- Location of Matlock, Iowa
- Coordinates: 43°14′40″N 95°56′04″W﻿ / ﻿43.24444°N 95.93444°W
- Country: US
- State: Iowa
- County: Sioux

Area
- • Total: 0.38 sq mi (0.98 km^{2})
- • Land: 0.38 sq mi (0.98 km^{2})
- • Water: 0 sq mi (0.00 km^{2})
- Elevation: 1,404 ft (428 m)

Population (2020)
- • Total: 74
- • Density: 195.7/sq mi (75.55/km^{2})
- Time zone: UTC-6 (Central (CST))
- • Summer (DST): UTC-5 (CDT)
- ZIP code: 51244
- Area code: 712
- FIPS code: 19-50385
- GNIS feature ID: 2395044

= Matlock, Iowa =

Matlock is a city in Sioux County, Iowa, United States. The population was 74 at the time of the 2020 census.

==Geography==
According to the United States Census Bureau, the city has a total area of 0.37 sqmi, all land.

==Demographics==

===2020 census===
As of the census of 2020, there were 74 people, 33 households, and 26 families residing in the city. The population density was 195.7 inhabitants per square mile (75.5/km^{2}). There were 33 housing units at an average density of 87.3 per square mile (33.7/km^{2}). The racial makeup of the city was 98.6% White, 0.0% Black or African American, 0.0% Native American, 0.0% Asian, 0.0% Pacific Islander, 0.0% from other races and 1.4% from two or more races. Hispanic or Latino persons of any race comprised 0.0% of the population.
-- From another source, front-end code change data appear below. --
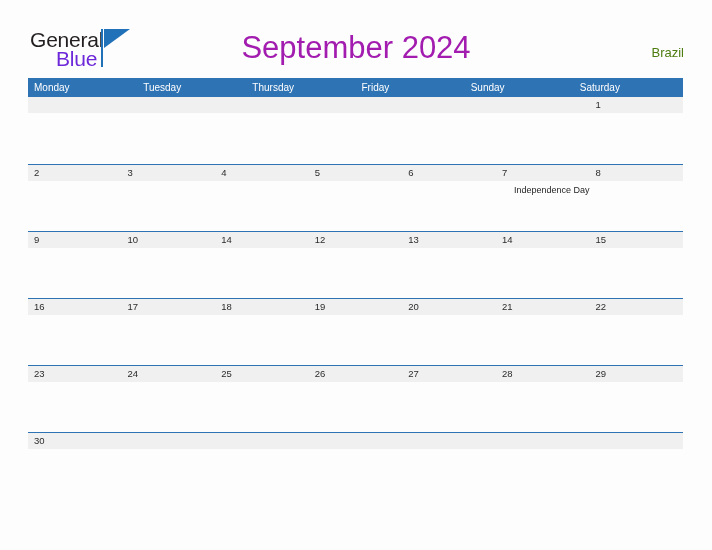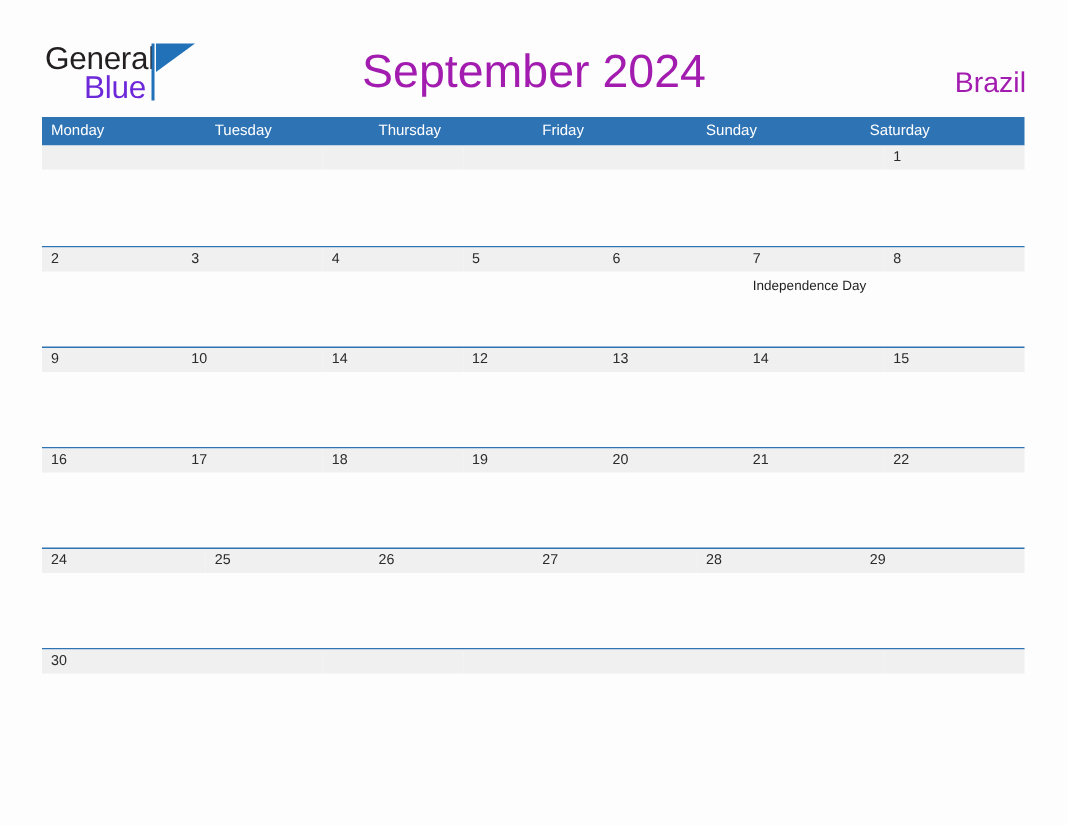"Brazil" .country { color: #a21caf -> #4d7c0f; font-size: 19px -> 13px }
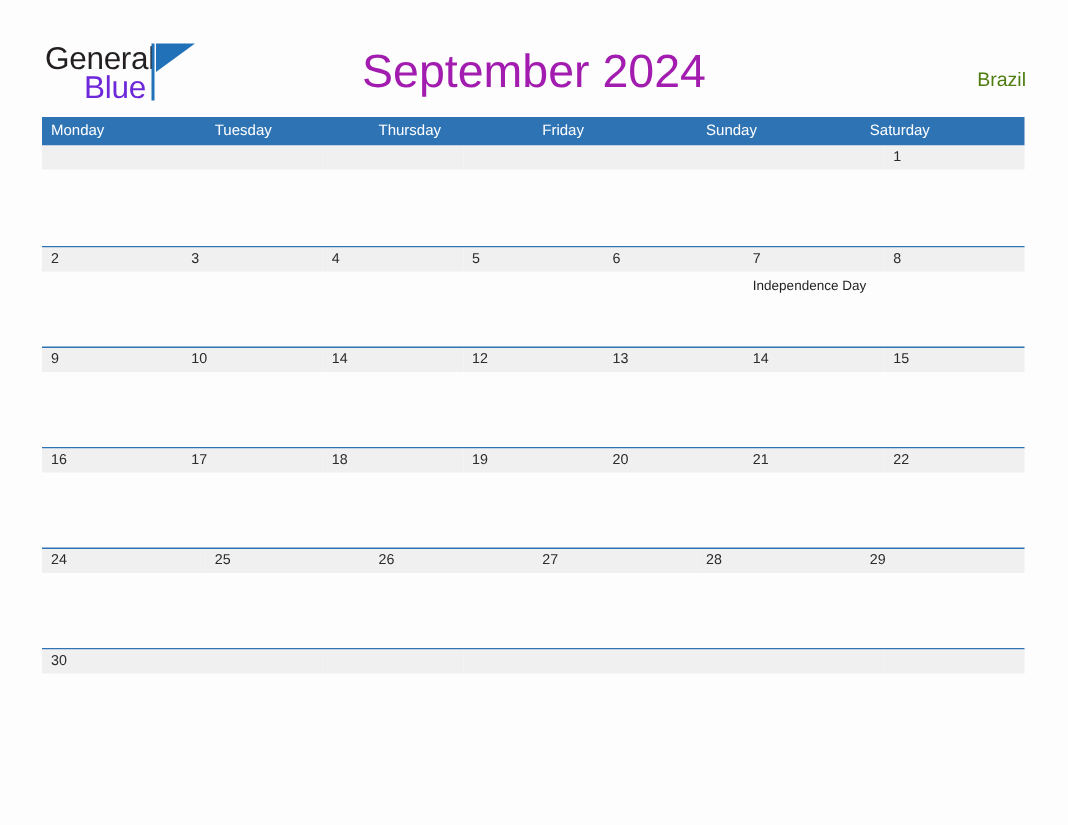"Independence Day" .events { text-align: none -> right }
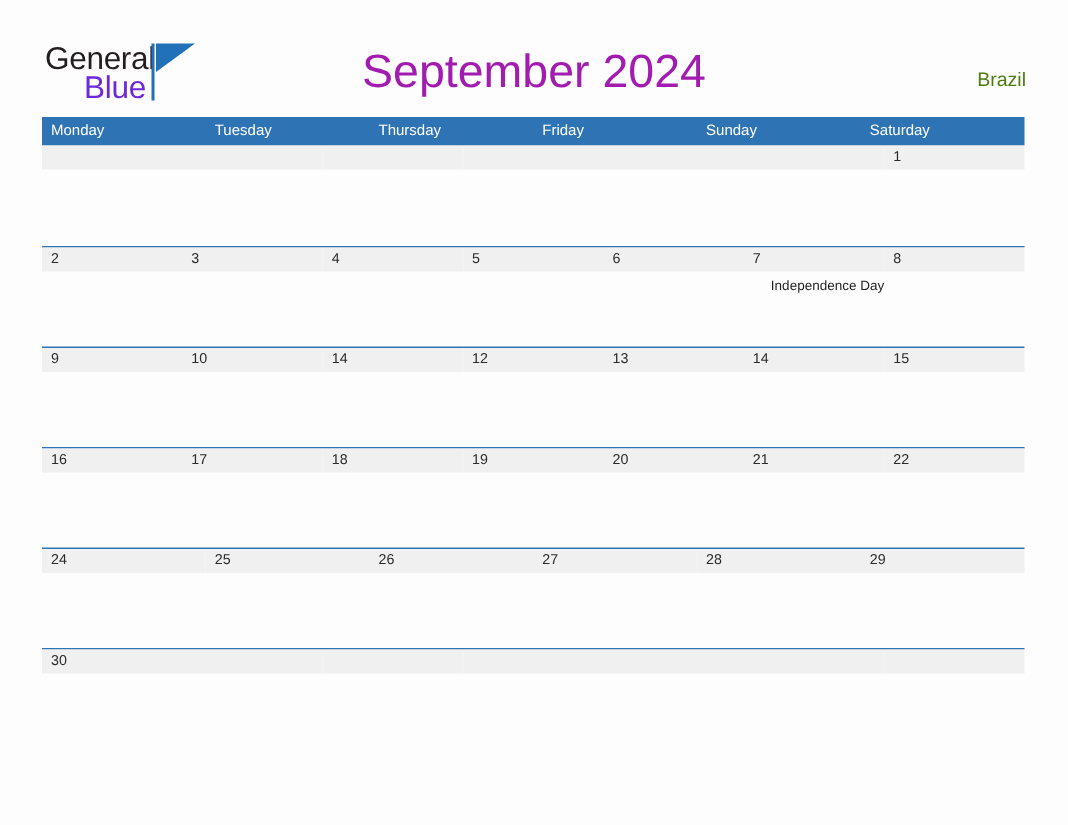"23" div.day-cell { html: none -> <div> <div></div> <span>23</span> </div> }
Of the 33 households, 27.3% of which had children under the age of 18 living with them, 57.6% were married couples living together, 6.1% were cohabitating couples, 24.2% had a female householder with no spouse or partner present and 12.1% had a male householder with no spouse or partner present. 21.2% of all households were non-families. 18.2% of all households were made up of individuals, 9.1% had someone living alone who was 65 years old or older.

The median age in the city was 49.5 years. 18.9% of the residents were under the age of 20; 10.8% were between the ages of 20 and 24; 14.9% were from 25 and 44; 39.2% were from 45 and 64; and 16.2% were 65 years of age or older. The gender makeup of the city was 44.6% male and 55.4% female.

===2010 census===
As of the census of 2010, there were 87 people, 34 households, and 24 families living in the city. The population density was 235.1 PD/sqmi. There were 35 housing units at an average density of 94.6 /sqmi. The racial makeup of the city was 100.0% White.

There were 34 households, of which 29.4% had children under the age of 18 living with them, 64.7% were married couples living together, 2.9% had a female householder with no husband present, 2.9% had a male householder with no wife present, and 29.4% were non-families. 17.6% of all households were made up of individuals, and 8.8% had someone living alone who was 65 years of age or older. The average household size was 2.56 and the average family size was 2.96.

The median age in the city was 44.2 years. 25.3% of residents were under the age of 18; 6.8% were between the ages of 18 and 24; 20.7% were from 25 to 44; 29.8% were from 45 to 64; and 17.2% were 65 years of age or older. The gender makeup of the city was 55.2% male and 44.8% female.

===2000 census===
As of the census of 2000, there were 83 people, 33 households, and 26 families living in the city. The population density was 219.6 PD/sqmi. There were 35 housing units at an average density of 92.6 /sqmi. The racial makeup of the city was 97.59% White and 2.41% Native American.

There were 33 households, out of which 36.4% had children under the age of 18 living with them, 78.8% were married couples living together, and 21.2% were non-families. 18.2% of all households were made up of individuals, and 3.0% had someone living alone who was 65 years of age or older. The average household size was 2.52 and the average family size was 2.88.

In the city, the population was spread out, with 25.3% under the age of 18, 7.2% from 18 to 24, 38.6% from 25 to 44, 18.1% from 45 to 64, and 10.8% who were 65 years of age or older. The median age was 37 years. For every 100 females, there were 107.5 males. For every 100 females age 18 and over, there were 121.4 males.

The median income for a household in the city was $36,750, and the median income for a family was $41,875. Males had a median income of $23,750 versus $16,875 for females. The per capita income for the city was $17,448. There were 4.0% of families and 11.1% of the population living below the poverty line, including 17.4% of under eighteens and none of those over 64.

==Education==
Matlock is served by the Sheldon Community School District.